Most individuals with PNES present with at least one recognizable psychiatric disorder, with high rates of somatization, conversion, and dissociative disorders frequently reported. Additionally, comorbid conditions such as depression are common. A history of sexual abuse, trauma, and Post traumatic stress disorder (PTSD) has been identified as a potential contributing factor in the development of PNES. Given these associations, a mental health- focused approach is essential in the management of PNES. Psychotherapy remains the primary treatment option for PNES (8, 11).

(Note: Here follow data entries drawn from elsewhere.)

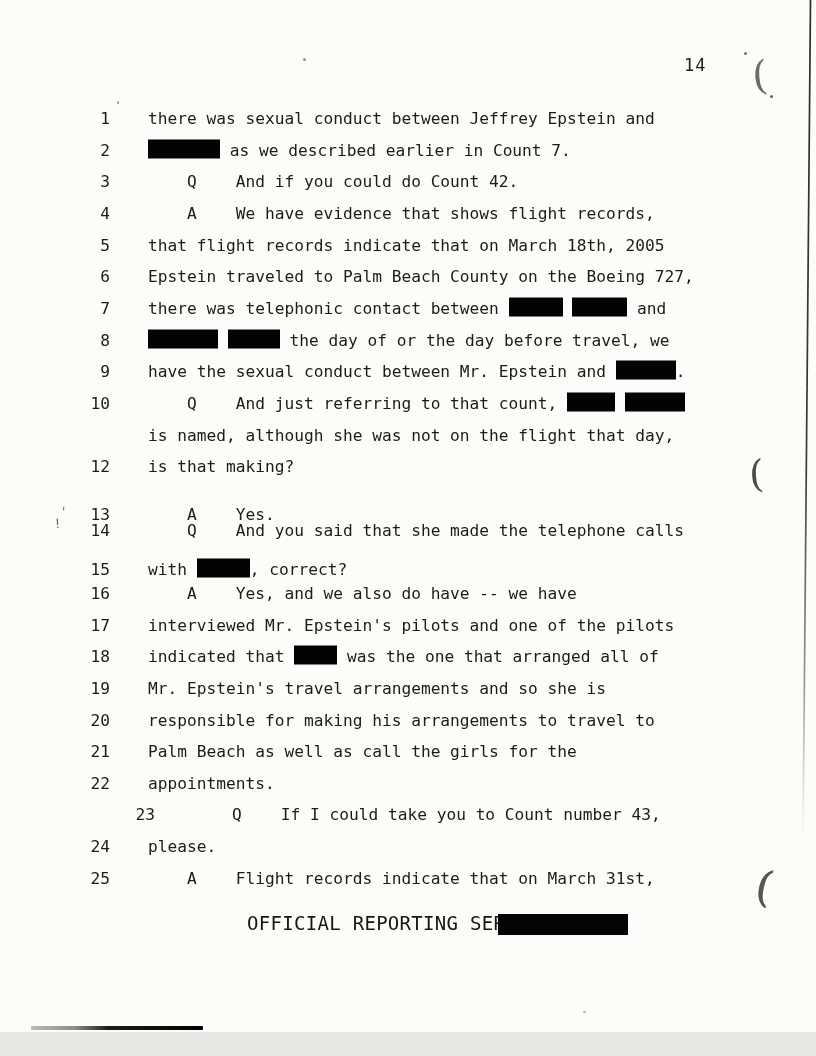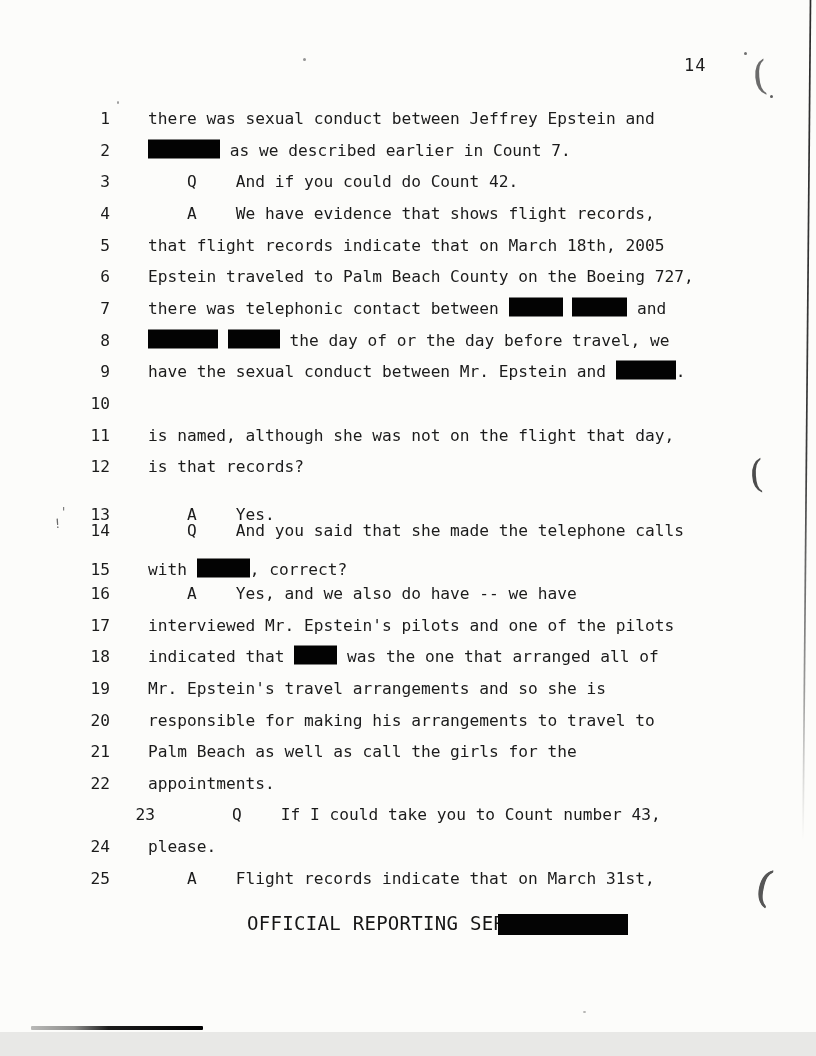"Q And just referring to" span.text { html: none -> <span> Q And just referring to that count, <span></span> <span></span></span> }
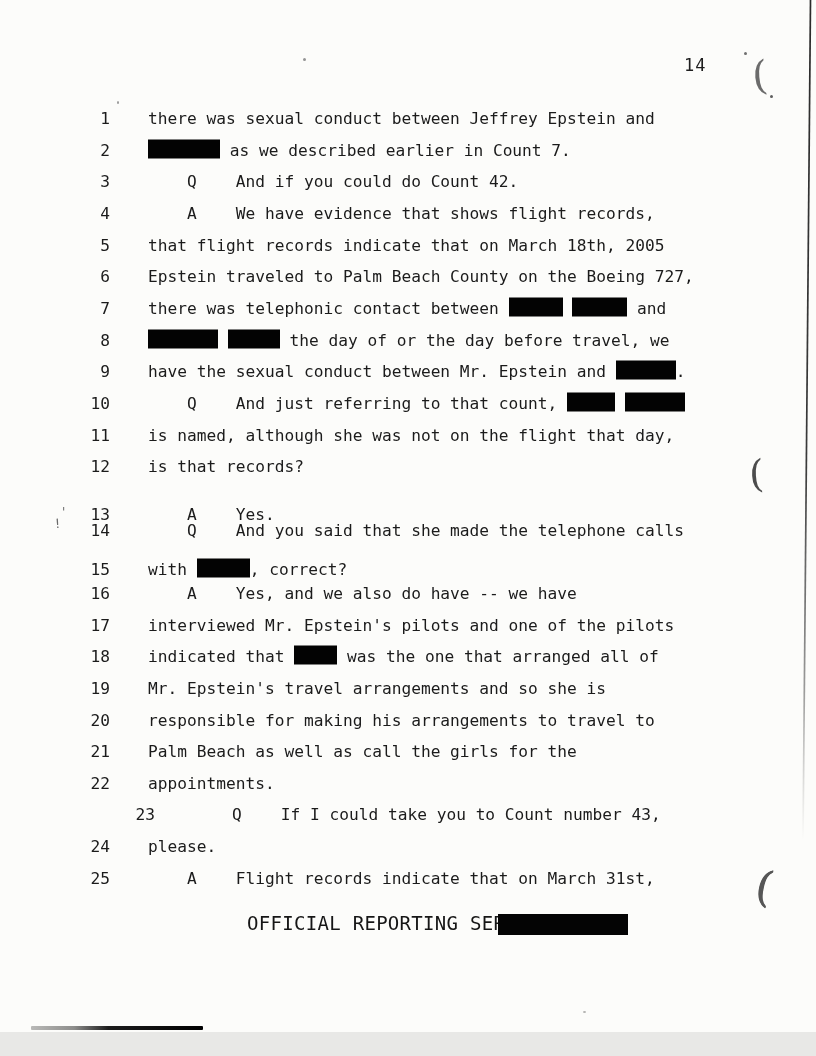"11" span.num { html: <span>11</span> -> none }
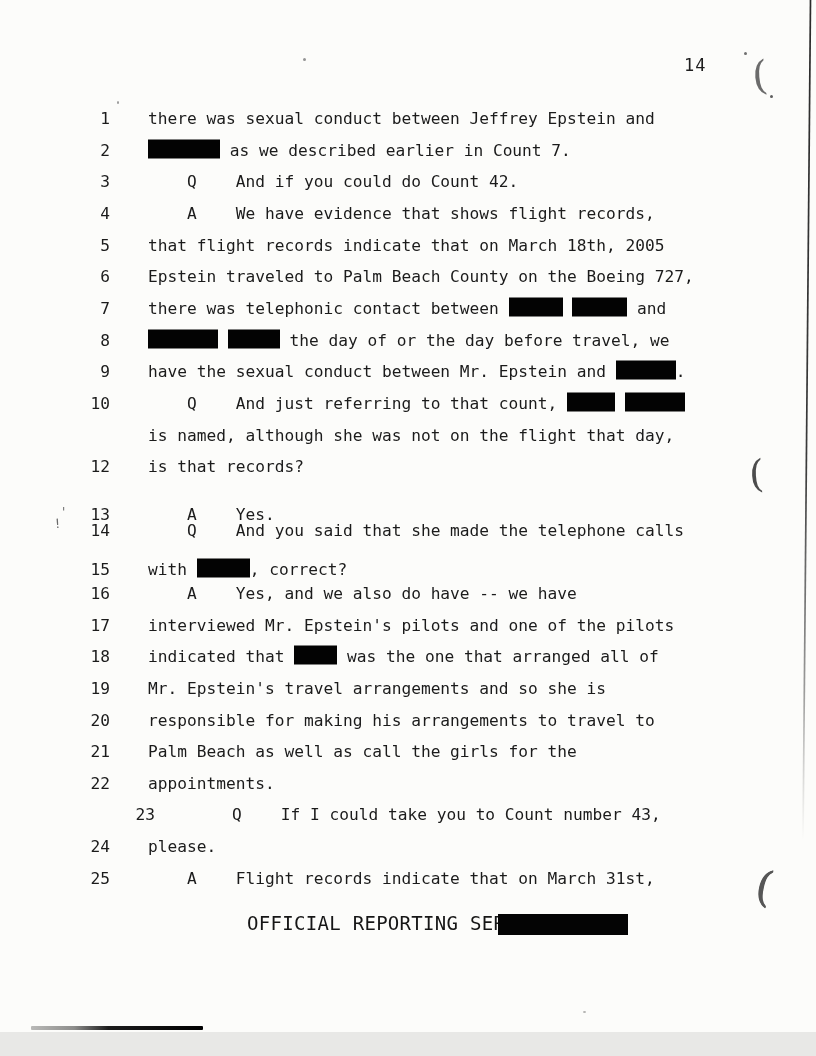"is that records?" span.text { text: records -> making }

Effective PNES management requires a multidisciplinary approach that includes psychotherapy and pharmacological treatment for coexisting psychiatric conditions. Our patient was placed on Fluoxetine for long term management of his anxiety and Carbamazepine, an anti-epileptic medication with the plan of gradually tapering it off. Patient and family education is a crucial component, as understanding the causes and management of PNES can improve adherence to treatment plans. Shen et al. propose guidelines for discussing a PNES diagnosis with patients, emphasizing the importance of recognizing the condition and maintaining close psychiatric follow-up (9).

Cognitive Behavioral Therapy (CBT) and Reality Oriented Psychotherapy are particularly effective in reducing seizure frequency by addressing maladaptive thought patterns and improving coping mechanisms. Despite the high prevalence and significant impact of PNES, there are relatively few clinical trials evaluating treatment options. However, studies on CBT for PNES have shown that it can significantly reduce seizure frequency while also improving psychiatric symptoms, psychosocial functioning, and overall quality of life (10).

Conclusion

This case report illustrates the challenges of diagnosing and managing a patient with both Psychogenic Non-Epileptic Seizures and Anxiety Disorders. This case underscores the importance of psychological evaluation in seizure disorders and the effectiveness of a holistic treatment approach, combining psychotherapy and pharmacotherapy. Addressing psychosocial stressors remains a key component in the long-term management of PNES. Further research into the relationship between these two conditions will be imperative in developing better diagnostic and interventional strategies.